Brendan Depue, Tim Curran and Marie Banich, all of the University of Colorado, explored this hypothesis in their study entitled "Prefrontal Regions Orchestrate Suppression of Emotional Memories via a Two-Phase Process." Human participants were trained to associate each of several female faces with a distinct photograph of an emotionally distressing event (such as a car crash). Later, they were shown each of the faces in turn and asked either to think or to not think about the associated photograph. While participants were performing this task, the authors used functional magnetic resonance imaging (fMRI) to measure their brain activity. (Functional MRI reveals where blood flows in the brain when a stimulus is presented, thereby indirectly indicating which regions become active). After the fMRI scan was completed, participants were given a memory test in which they were shown each face and asked to describe the photograph it had been paired with.

Block That Memory

The results suggested that participants did indeed suppress the face-photograph pairings that they were told not to think about during the fMRI scan. Specifically, when they were tested later, the participants remembered these pairings least accurately. They remembered with intermediate accuracy pairings they had been trained to associate but that were not shown during the fMRI scan. And they remembered most accurately pairings they had been asked to think about in the scanner. Consciously trying not to think about the association between a face and a photograph, then, seemed to weaken the association.

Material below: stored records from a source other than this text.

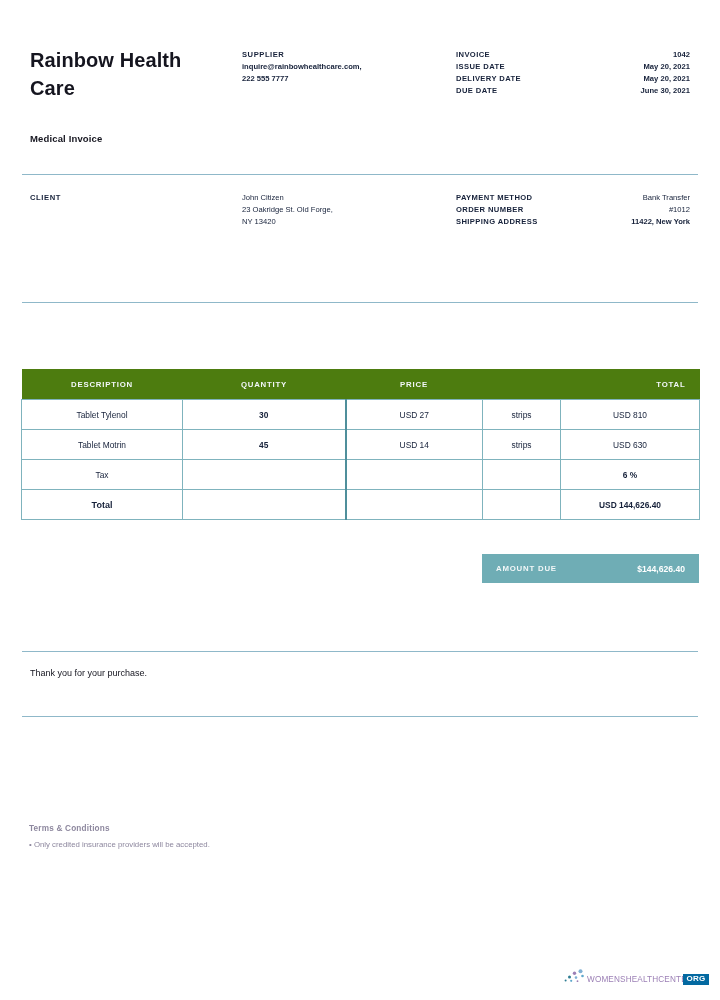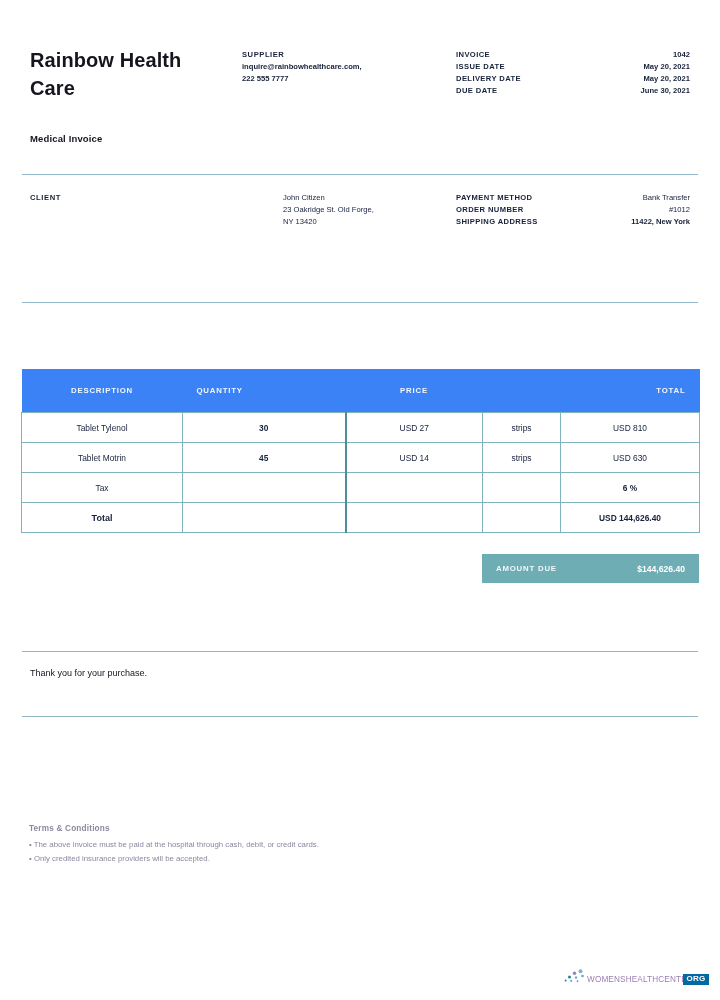"John Citizen" .client-block { margin-left: 41px -> none }
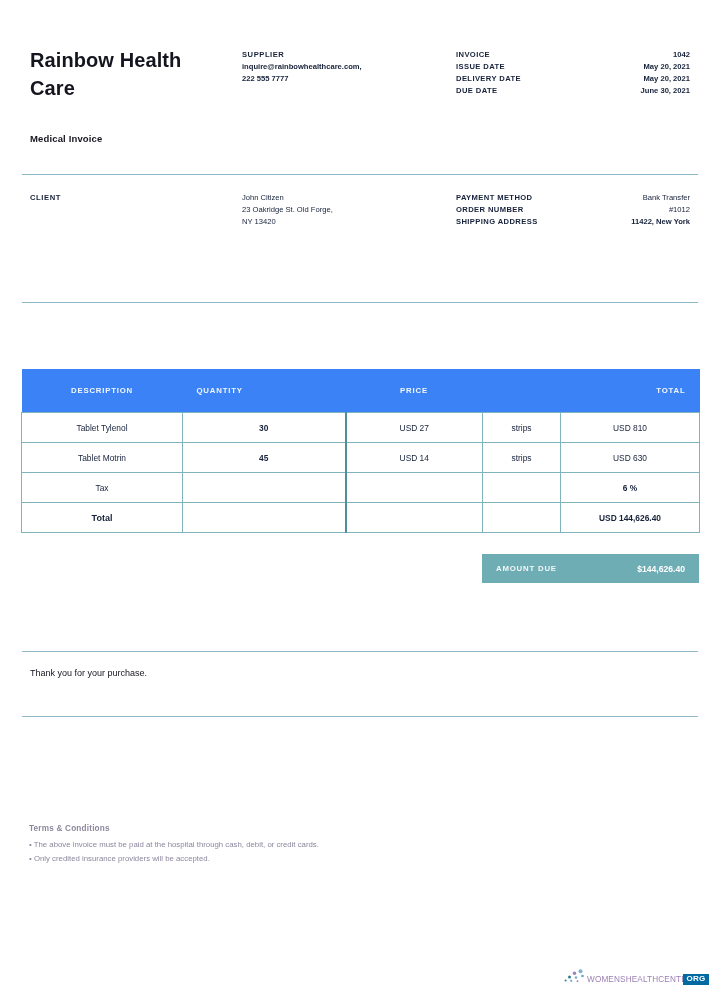"DESCRIPTION" .inv-table th { background: #3b82f6 -> #4d7c0f; height: 43px -> 30px }
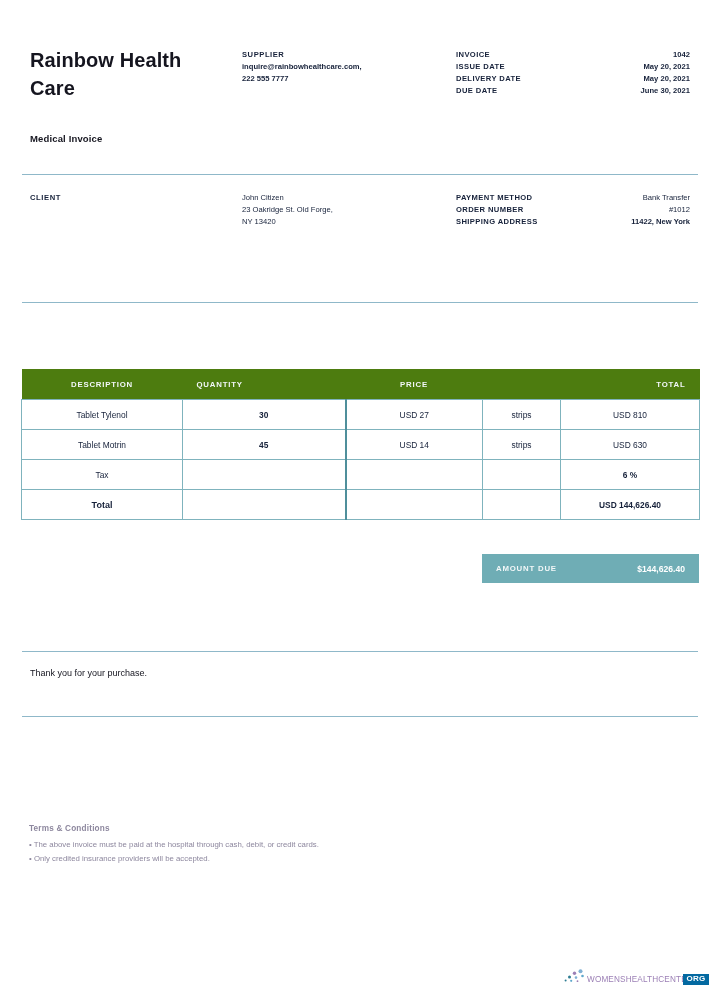"QUANTITY" .th-qty { text-align: left -> center }
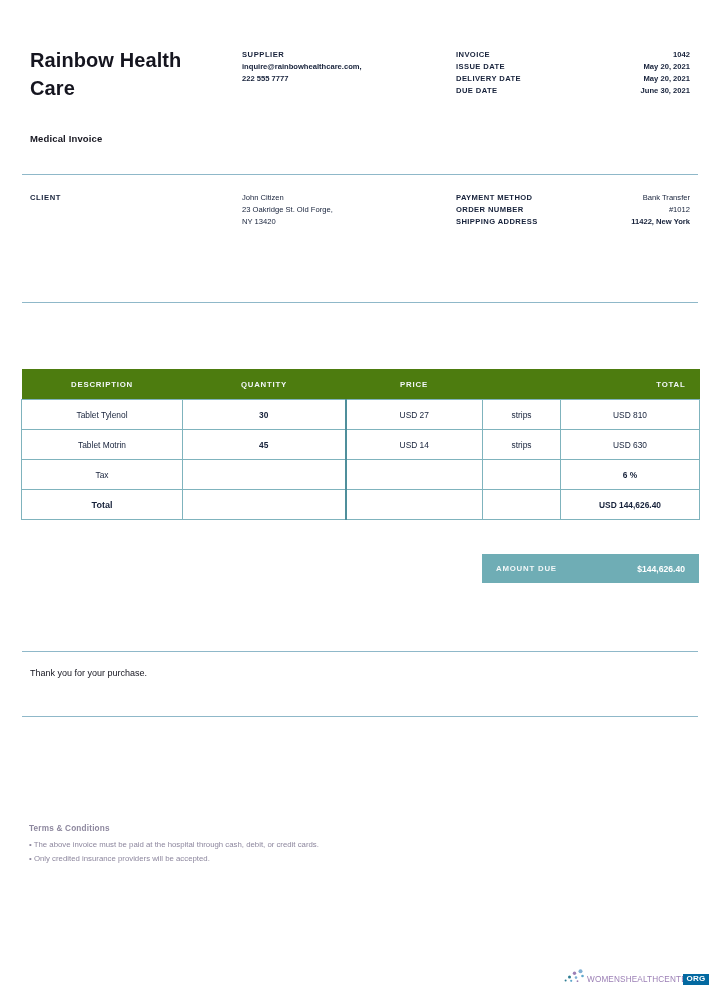"• The above invoice must" div.terms-line { html: <div>• The above invoice must be paid at the hospital through cash, debit, or credit cards.</div> -> none }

With those behavioral indications of memory suppression in hand, the researchers examined the fMRI data to determine which parts of the brain were involved in squelching the associations.

The fMRI data showed that a number of brain regions participate in suppressing emotional memories. First, there was increased activity in multiple regions of the frontal lobes. The frontal lobes are thought to underlie higher cognitive abilities --like attention, memory and inhibition -- that require coordination with other brain regions to be carried out. One of the activated frontal regions, the right dorsolateral prefrontal cortex, is thought to control the retrieval of information from memory. A second, the right inferior frontal gyrus, seems to play an important role in inhibition. A third, the frontopolar cortex, is relatively unexplored but may help to coordinate the activity of other brain regions. These findings appear to extend the established role of frontal lobe structures in higher cognitive abilities to suppressing emotional memories.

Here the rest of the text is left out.